§ **Directions**:
For each line of the listing that contains "Step", make a copy and return it.

++++ Input material ++++

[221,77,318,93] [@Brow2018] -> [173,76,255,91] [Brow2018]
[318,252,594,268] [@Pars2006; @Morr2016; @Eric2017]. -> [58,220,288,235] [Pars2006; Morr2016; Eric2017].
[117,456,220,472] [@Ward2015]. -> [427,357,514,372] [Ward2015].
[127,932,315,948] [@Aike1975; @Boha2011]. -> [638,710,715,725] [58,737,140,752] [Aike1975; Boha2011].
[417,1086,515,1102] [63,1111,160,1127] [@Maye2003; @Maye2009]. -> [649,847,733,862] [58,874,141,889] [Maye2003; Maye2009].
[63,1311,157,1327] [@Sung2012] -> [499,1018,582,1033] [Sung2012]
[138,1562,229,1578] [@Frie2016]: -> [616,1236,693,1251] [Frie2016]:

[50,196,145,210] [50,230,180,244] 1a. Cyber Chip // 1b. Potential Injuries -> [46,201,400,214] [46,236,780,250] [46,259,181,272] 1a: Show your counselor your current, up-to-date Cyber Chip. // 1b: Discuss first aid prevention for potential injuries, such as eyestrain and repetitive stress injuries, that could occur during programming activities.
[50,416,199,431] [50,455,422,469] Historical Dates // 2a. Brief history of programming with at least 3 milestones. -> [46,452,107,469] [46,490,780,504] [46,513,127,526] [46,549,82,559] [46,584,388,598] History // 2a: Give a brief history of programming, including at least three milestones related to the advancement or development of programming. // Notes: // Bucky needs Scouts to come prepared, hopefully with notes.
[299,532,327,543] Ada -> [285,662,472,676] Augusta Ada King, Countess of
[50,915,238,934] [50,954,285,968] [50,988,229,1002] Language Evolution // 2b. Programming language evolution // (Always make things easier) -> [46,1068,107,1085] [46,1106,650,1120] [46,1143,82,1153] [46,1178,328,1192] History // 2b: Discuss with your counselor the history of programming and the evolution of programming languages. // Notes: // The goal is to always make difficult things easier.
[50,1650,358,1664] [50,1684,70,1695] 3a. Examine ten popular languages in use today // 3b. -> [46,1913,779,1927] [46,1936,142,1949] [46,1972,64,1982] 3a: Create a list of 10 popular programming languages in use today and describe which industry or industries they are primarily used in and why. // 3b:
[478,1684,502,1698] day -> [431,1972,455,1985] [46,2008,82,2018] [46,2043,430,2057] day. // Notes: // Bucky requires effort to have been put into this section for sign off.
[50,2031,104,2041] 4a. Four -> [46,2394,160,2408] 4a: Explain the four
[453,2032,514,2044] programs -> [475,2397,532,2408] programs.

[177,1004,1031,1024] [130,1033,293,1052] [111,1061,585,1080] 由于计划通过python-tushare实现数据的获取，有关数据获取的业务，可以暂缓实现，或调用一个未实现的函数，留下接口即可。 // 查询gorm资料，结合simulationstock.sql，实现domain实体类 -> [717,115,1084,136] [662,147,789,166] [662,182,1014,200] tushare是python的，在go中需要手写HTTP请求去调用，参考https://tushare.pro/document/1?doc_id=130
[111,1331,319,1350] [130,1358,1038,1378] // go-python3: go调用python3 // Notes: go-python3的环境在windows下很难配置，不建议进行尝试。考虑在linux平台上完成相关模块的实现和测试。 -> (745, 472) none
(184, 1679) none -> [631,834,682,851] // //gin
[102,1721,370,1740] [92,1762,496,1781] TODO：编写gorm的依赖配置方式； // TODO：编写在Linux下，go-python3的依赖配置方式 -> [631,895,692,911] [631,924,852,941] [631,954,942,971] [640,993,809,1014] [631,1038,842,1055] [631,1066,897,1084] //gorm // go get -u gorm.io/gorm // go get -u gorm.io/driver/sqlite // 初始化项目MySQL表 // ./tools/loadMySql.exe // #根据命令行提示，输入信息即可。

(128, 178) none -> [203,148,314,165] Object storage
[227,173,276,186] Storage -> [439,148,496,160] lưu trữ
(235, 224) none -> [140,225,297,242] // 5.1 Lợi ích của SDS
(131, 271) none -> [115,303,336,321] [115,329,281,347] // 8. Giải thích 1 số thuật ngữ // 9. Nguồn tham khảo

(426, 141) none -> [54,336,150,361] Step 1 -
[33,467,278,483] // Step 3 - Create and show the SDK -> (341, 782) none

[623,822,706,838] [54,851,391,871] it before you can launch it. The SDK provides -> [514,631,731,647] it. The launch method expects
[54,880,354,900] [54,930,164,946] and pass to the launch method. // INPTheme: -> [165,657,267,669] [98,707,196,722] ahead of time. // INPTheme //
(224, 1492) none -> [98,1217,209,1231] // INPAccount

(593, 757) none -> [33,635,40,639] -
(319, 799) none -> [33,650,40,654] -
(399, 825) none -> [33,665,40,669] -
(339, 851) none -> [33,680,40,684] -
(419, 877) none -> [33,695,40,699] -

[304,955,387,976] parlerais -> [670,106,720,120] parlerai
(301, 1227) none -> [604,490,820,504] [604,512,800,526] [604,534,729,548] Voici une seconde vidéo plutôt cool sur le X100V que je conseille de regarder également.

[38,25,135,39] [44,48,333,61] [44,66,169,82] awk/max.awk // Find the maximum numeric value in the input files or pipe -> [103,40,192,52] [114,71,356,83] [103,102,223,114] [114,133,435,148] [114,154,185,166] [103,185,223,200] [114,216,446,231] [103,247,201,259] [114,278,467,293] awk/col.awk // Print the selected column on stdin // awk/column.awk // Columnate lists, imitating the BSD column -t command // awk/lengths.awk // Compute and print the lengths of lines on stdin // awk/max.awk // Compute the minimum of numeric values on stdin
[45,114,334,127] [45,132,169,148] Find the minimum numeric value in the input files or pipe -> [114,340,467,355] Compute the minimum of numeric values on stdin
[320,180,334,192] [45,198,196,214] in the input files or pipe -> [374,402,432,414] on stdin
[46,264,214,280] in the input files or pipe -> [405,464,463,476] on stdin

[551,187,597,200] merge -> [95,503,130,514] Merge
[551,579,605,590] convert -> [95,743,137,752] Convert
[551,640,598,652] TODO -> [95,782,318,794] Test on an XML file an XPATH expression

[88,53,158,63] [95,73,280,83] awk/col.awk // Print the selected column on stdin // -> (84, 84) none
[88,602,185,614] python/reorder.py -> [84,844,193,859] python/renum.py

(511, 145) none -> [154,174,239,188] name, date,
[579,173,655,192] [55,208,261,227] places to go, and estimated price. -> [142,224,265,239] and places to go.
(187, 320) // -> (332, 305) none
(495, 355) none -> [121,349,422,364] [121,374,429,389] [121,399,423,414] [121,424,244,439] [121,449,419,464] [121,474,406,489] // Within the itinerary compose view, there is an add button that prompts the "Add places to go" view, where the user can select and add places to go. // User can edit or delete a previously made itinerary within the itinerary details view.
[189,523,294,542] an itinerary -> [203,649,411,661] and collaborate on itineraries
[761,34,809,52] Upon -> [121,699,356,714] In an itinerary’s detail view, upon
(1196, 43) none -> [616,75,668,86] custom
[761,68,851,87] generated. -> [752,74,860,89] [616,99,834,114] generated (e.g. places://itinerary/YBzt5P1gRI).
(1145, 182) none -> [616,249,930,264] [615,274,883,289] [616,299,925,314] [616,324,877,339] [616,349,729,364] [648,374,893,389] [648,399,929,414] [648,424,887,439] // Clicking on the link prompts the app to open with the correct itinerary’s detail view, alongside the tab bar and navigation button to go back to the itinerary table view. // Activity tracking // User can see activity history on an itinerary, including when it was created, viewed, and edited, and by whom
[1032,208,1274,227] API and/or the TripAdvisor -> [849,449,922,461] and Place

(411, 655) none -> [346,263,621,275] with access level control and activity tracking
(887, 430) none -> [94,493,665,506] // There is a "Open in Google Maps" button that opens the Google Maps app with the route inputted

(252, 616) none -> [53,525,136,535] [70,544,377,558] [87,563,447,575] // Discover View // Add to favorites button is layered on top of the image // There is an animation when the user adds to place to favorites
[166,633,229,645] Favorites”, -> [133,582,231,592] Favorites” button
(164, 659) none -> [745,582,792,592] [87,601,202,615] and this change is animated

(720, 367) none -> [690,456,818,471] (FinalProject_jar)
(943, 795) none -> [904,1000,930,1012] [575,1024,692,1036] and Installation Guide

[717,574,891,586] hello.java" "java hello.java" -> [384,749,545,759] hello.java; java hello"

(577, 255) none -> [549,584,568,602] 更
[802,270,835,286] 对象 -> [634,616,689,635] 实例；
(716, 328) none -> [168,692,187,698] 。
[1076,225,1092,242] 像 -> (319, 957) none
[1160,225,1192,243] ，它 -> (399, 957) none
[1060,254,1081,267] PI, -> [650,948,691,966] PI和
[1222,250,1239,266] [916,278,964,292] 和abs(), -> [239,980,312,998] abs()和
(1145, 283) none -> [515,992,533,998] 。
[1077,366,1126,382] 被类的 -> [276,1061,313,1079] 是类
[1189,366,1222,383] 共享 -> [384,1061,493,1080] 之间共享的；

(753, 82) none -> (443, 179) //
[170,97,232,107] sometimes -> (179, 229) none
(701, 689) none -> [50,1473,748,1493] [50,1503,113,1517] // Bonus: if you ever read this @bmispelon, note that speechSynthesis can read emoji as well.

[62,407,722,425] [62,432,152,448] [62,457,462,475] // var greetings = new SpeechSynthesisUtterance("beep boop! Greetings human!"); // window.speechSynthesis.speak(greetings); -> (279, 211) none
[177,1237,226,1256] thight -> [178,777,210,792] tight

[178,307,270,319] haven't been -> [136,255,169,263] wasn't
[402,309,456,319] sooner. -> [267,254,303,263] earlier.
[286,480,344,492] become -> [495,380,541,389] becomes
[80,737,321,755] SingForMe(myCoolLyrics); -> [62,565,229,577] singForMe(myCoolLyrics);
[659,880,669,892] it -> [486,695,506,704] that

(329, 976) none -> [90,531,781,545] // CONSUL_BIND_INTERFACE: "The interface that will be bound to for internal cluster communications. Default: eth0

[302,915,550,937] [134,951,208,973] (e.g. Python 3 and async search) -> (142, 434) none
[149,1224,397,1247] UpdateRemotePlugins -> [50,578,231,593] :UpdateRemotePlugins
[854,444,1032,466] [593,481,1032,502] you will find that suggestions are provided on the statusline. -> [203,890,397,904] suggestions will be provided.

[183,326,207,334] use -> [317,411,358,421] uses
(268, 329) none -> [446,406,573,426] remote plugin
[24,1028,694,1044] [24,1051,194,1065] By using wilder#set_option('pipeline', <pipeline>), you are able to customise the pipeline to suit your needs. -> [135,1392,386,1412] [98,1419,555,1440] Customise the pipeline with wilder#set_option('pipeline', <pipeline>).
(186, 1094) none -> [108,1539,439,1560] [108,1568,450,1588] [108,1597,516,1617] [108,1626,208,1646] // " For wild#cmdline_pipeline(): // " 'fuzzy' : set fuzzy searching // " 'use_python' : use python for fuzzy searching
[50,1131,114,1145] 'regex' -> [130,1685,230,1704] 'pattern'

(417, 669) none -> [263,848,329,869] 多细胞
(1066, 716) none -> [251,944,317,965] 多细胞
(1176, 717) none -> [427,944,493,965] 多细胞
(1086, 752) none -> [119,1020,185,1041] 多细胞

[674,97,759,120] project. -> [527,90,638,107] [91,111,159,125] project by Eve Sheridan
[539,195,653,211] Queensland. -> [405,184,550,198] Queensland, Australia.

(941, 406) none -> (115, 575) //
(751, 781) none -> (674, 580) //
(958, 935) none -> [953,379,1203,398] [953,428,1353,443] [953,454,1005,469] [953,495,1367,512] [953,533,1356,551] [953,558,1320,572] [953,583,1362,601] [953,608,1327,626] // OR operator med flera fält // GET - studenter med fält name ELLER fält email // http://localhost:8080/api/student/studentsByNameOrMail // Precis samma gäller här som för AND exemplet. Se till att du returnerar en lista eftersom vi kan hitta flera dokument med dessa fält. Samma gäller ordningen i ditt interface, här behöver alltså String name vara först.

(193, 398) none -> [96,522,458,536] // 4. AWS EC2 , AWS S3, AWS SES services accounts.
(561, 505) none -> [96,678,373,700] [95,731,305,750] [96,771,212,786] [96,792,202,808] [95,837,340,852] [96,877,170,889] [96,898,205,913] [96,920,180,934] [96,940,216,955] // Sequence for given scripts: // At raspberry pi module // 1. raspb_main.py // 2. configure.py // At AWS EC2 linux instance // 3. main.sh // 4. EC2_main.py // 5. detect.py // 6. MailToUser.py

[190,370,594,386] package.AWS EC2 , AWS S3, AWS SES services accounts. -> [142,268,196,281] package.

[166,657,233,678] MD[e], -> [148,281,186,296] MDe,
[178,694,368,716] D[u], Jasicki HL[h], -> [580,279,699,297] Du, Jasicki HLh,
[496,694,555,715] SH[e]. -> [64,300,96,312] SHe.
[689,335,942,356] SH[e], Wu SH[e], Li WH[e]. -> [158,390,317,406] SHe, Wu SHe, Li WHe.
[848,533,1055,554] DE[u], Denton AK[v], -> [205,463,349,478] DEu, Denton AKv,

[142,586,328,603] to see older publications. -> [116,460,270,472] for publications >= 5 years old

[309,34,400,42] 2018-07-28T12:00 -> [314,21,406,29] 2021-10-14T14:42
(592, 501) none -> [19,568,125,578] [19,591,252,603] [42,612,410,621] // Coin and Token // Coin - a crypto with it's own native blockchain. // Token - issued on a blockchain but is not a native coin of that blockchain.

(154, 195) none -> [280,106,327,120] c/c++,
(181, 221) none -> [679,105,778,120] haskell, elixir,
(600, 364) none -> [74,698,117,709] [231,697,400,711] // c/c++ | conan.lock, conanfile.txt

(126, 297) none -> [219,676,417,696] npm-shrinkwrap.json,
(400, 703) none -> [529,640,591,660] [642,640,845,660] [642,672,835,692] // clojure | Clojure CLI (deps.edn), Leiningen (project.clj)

++++

§ **Answer section**:
(426, 141) none -> [54,336,150,361] Step 1 -
[33,467,278,483] // Step 3 - Create and show the SDK -> (341, 782) none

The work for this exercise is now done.